* PROBLEM REQUIREMENTS *
Filter the entries for the word "String". Copy each line that has it.

§ §

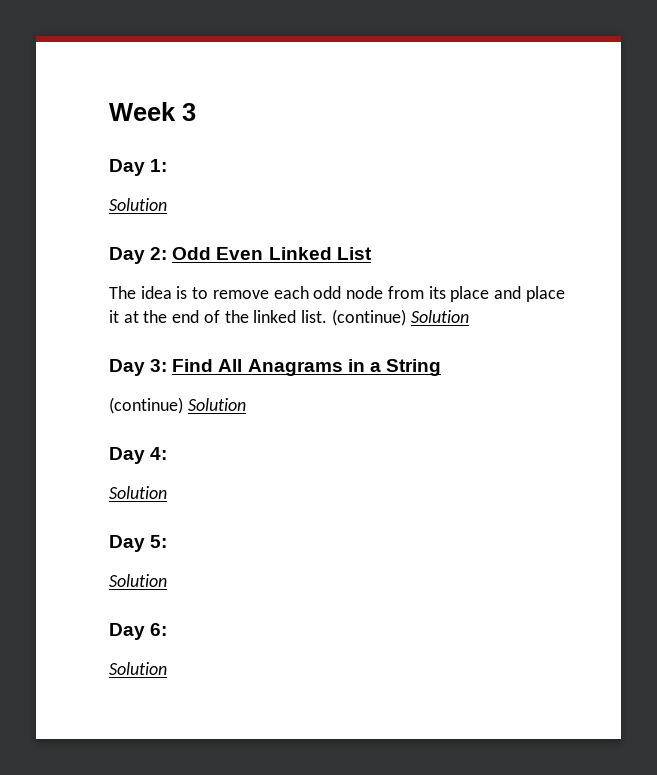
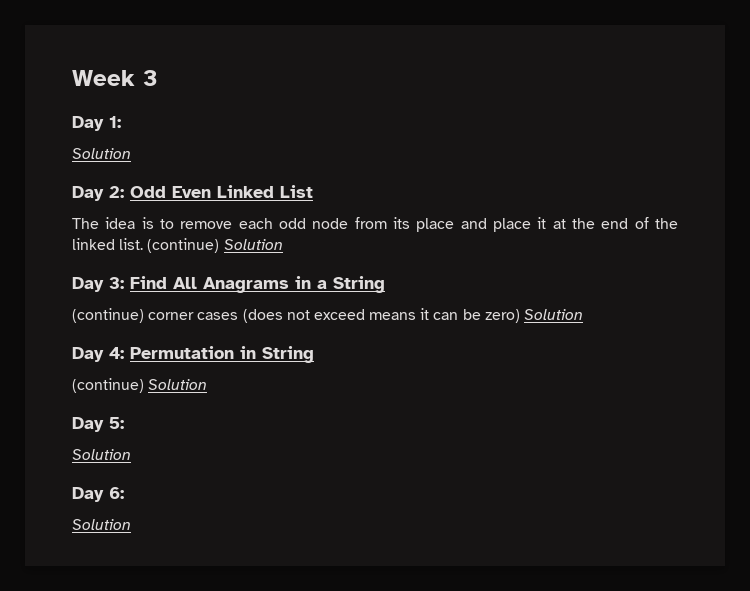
  Day 3: Find All Anagrams in a String
- (continue) Solution
+ (continue) corner cases (does not exceed means it can be zero) Solution
- Day 4:
- Solution
+ Day 4: Permutation in String
+ (continue) Solution

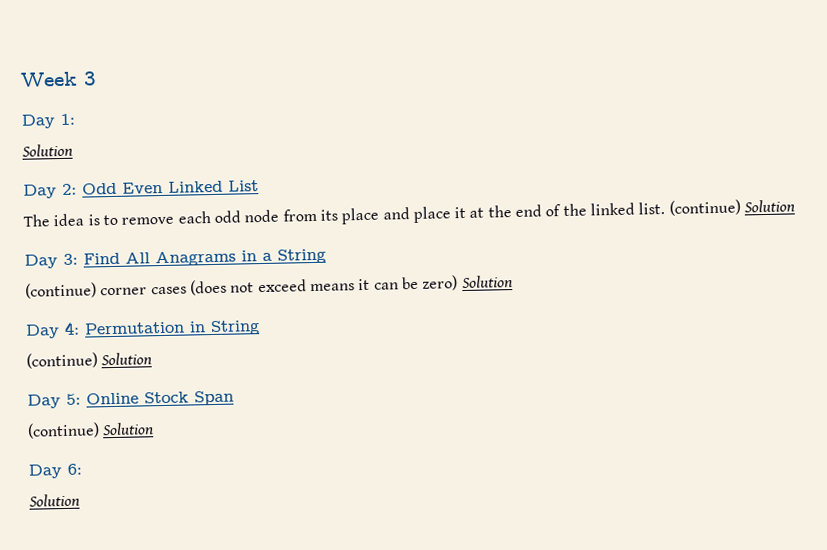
- Day 5:
- Solution
+ Day 5: Online Stock Span
+ (continue) Solution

§ §

* WRITTEN REPLY *
  Day 3: Find All Anagrams in a String
+ Day 4: Permutation in String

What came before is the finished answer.